=== WHAT TO WORK ON ===
From the listing below, copy each line that holds "location".

↓↓↓

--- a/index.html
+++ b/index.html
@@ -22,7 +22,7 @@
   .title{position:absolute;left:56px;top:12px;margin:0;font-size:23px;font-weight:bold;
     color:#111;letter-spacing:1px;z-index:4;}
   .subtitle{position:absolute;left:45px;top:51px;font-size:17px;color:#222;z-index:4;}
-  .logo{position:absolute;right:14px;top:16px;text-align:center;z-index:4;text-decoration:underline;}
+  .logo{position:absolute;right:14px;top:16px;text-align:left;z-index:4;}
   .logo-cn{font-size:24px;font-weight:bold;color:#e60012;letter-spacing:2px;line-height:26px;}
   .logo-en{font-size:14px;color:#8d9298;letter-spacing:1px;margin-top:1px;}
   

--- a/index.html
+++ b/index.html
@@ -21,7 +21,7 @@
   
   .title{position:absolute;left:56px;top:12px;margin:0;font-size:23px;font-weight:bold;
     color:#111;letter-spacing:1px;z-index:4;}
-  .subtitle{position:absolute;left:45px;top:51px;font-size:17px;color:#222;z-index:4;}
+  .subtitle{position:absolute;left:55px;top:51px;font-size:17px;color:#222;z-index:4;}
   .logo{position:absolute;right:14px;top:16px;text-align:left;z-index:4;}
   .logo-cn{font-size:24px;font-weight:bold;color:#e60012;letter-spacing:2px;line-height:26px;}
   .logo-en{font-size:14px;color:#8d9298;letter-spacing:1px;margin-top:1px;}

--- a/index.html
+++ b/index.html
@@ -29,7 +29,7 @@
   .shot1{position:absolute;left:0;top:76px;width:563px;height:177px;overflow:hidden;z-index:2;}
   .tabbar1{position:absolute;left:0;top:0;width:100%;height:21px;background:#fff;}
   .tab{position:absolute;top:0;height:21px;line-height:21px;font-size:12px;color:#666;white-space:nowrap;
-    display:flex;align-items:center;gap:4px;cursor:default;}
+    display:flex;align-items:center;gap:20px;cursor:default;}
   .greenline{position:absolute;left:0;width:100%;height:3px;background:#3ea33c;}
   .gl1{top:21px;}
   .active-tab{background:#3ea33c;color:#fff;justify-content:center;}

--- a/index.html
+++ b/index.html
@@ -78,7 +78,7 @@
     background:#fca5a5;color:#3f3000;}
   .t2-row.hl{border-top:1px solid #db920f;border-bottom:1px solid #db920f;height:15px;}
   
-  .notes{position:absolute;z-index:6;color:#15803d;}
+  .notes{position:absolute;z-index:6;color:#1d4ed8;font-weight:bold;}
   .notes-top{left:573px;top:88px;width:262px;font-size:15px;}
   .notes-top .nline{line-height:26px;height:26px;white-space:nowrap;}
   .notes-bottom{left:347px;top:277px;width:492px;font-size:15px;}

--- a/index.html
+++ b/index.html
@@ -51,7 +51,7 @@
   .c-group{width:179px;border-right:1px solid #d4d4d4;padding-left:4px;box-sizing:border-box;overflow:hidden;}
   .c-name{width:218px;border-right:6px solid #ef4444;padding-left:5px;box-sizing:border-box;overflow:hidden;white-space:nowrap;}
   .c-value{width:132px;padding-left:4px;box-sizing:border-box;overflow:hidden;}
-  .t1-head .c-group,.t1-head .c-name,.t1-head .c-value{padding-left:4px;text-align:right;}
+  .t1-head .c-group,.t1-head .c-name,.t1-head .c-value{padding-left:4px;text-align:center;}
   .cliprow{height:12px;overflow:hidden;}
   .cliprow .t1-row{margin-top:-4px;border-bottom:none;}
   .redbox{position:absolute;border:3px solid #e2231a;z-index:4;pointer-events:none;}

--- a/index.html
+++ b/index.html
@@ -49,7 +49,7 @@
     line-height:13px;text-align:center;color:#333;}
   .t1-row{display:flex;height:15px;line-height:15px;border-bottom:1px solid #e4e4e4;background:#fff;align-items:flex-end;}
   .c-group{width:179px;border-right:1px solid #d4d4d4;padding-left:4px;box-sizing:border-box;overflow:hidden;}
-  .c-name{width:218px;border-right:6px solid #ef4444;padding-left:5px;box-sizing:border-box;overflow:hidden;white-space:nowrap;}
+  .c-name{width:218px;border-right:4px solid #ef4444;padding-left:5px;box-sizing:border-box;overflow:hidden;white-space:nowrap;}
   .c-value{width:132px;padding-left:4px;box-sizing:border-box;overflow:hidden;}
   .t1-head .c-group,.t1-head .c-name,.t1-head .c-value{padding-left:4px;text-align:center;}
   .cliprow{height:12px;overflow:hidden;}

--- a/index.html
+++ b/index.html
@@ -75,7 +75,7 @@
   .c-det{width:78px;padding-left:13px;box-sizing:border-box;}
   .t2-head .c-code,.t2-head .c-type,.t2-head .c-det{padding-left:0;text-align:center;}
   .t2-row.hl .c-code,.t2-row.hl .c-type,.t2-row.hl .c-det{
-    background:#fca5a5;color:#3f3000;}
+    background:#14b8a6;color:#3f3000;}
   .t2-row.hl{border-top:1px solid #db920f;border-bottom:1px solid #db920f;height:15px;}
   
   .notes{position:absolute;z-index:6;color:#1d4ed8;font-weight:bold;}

↑↑↑
↓↓↓

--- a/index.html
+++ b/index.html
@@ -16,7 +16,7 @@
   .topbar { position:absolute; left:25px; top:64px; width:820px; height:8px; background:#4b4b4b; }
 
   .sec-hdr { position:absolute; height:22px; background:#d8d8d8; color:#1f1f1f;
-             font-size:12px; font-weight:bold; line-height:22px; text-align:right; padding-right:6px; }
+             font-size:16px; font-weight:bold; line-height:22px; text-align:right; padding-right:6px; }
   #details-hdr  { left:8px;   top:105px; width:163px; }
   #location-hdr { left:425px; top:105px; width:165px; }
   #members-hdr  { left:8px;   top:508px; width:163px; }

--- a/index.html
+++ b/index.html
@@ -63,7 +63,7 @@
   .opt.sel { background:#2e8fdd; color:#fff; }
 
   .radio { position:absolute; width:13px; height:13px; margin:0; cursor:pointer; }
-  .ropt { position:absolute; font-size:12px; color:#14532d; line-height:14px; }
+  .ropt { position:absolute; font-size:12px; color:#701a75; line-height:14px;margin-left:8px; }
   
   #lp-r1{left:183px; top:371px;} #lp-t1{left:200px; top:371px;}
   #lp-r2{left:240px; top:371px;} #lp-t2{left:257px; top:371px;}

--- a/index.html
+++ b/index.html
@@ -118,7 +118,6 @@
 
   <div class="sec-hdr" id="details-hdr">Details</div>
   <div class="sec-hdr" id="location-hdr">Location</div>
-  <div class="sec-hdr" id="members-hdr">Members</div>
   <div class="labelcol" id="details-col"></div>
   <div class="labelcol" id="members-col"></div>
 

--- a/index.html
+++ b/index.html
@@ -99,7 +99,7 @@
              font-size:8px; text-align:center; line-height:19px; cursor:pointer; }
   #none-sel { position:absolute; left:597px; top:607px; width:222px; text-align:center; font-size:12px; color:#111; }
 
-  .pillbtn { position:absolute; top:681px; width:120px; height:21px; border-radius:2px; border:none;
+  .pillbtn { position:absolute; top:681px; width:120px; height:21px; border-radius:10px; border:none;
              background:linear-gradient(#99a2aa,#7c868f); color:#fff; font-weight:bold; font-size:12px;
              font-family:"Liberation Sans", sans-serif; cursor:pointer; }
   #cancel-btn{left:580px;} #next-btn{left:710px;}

↑↑↑

=== REPLY ===
   #location-hdr { left:425px; top:105px; width:165px; }
   <div class="sec-hdr" id="location-hdr">Location</div>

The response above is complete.